On Infertile Ground: Population Control and Women’s Rights in the Era of Climate Change

Wednesday, October 21, 2020
12:00 PM - 1:30 PM (ET)
OCL Zoom
Event Type
Hochberg, Rachel A

Join us for the first in this year's Perspectives Lecture Series! 

Zoom: https://haverford.zoom.us/j/95826491138

Jade S. Sasser, Associate Professor of Gender and Sexuality Studies at University of California, Riverside, will discuss her work and her book On Infertile Ground: Population Control and Women's Rights in the Era of Climate Change.

Since the turn of the millennium, American media, scientists, and environmental activists have insisted that the global population crisis is “back”—and that the only way to avoid catastrophic climate change is to ensure women’s universal access to contraception. Did the population problem ever disappear? What is bringing it back—and why now? In On Infertile Ground, Jade S. Sasser explores how a small network of international development actors, including private donors, NGO program managers, scientists, and youth advocates, is bringing population back to the center of public environmental debate. While these narratives never disappeared, Sasser argues, histories of human rights abuses, racism, and a conservative backlash against abortion in the 1980s drove them underground—until now.

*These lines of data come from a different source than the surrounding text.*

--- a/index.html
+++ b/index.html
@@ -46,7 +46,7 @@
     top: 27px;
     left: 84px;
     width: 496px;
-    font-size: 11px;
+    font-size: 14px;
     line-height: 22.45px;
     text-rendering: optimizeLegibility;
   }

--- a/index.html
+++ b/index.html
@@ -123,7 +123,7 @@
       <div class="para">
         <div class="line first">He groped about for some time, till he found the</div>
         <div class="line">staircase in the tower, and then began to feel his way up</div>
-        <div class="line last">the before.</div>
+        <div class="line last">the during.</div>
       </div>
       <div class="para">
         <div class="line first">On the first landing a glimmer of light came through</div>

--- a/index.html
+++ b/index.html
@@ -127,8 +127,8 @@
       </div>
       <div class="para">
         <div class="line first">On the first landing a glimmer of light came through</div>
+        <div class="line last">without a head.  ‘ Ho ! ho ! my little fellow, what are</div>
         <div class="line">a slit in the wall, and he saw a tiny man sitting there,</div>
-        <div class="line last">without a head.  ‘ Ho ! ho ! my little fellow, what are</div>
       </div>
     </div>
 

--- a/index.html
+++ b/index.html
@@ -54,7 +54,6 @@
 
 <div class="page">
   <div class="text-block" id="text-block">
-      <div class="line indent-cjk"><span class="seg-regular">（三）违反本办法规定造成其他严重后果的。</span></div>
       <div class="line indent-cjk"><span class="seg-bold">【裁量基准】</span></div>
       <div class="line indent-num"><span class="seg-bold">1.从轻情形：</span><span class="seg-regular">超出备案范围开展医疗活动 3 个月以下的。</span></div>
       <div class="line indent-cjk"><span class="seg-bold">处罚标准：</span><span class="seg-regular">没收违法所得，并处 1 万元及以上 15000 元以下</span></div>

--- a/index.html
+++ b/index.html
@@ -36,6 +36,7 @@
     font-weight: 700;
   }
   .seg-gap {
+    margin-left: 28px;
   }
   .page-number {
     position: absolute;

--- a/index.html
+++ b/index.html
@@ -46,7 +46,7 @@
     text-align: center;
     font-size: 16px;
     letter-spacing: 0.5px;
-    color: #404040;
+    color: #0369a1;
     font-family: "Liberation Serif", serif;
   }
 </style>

Using interviews and case studies from a wide range of sites—from Silicon Valley foundation headquarters to youth advocacy trainings, the halls of Congress and an international climate change conference—Sasser demonstrates how population growth has been reframed as an urgent source of climate crisis and a unique opportunity to support women’s sexual and reproductive health and rights. ­Although well-intentioned—promoting positive action, women’s empowerment, and moral accountability to a global community—these groups also perpetuate the same myths about the sexuality and lack of virtue and control of women and the people of global south that have been debunked for decades. Unless the development community recognizes the pervasive repackaging of failed narratives, Sasser argues, true change and development progress will not be possible.

On Infertile Ground presents a unique critique of international development that blends the study of feminism, environmentalism, and activism in a groundbreaking way. It will make any development professional take a second look at the ideals driving their work.

This event is free and open to the public, and is sponsored by Health Studies, Environmental Studies, and the Libraries.